*HOW TO COMPLETE THIS TASK*: Please find all lines in the data that hold the string "width" and copy them.

== EXERCISE INPUT ==

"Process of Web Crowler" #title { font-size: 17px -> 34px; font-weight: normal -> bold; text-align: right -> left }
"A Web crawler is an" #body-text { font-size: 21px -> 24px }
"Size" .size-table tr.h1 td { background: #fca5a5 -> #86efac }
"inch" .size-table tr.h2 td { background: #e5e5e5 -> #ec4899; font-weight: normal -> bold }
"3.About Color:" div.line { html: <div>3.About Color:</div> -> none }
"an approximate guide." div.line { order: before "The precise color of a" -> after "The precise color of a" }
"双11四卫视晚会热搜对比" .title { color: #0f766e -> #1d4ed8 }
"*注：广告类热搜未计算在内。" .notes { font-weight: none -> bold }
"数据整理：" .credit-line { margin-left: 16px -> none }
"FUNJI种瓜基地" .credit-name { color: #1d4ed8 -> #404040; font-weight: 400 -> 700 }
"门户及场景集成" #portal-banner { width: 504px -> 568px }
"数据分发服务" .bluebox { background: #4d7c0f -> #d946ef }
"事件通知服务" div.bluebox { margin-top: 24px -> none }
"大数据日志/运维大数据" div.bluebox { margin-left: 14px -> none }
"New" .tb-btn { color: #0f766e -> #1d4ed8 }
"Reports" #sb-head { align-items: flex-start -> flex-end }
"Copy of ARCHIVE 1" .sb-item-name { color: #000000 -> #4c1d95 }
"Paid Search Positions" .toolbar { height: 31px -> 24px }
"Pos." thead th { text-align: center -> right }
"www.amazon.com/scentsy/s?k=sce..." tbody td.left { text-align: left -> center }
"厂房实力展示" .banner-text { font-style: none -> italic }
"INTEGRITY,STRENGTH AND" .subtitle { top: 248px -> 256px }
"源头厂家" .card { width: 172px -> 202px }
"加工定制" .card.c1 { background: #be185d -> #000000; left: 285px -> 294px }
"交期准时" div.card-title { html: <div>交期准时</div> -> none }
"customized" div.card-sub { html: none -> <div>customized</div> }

===

*RESULT OF THE TASK*:
"门户及场景集成" #portal-banner { width: 504px -> 568px }
"源头厂家" .card { width: 172px -> 202px }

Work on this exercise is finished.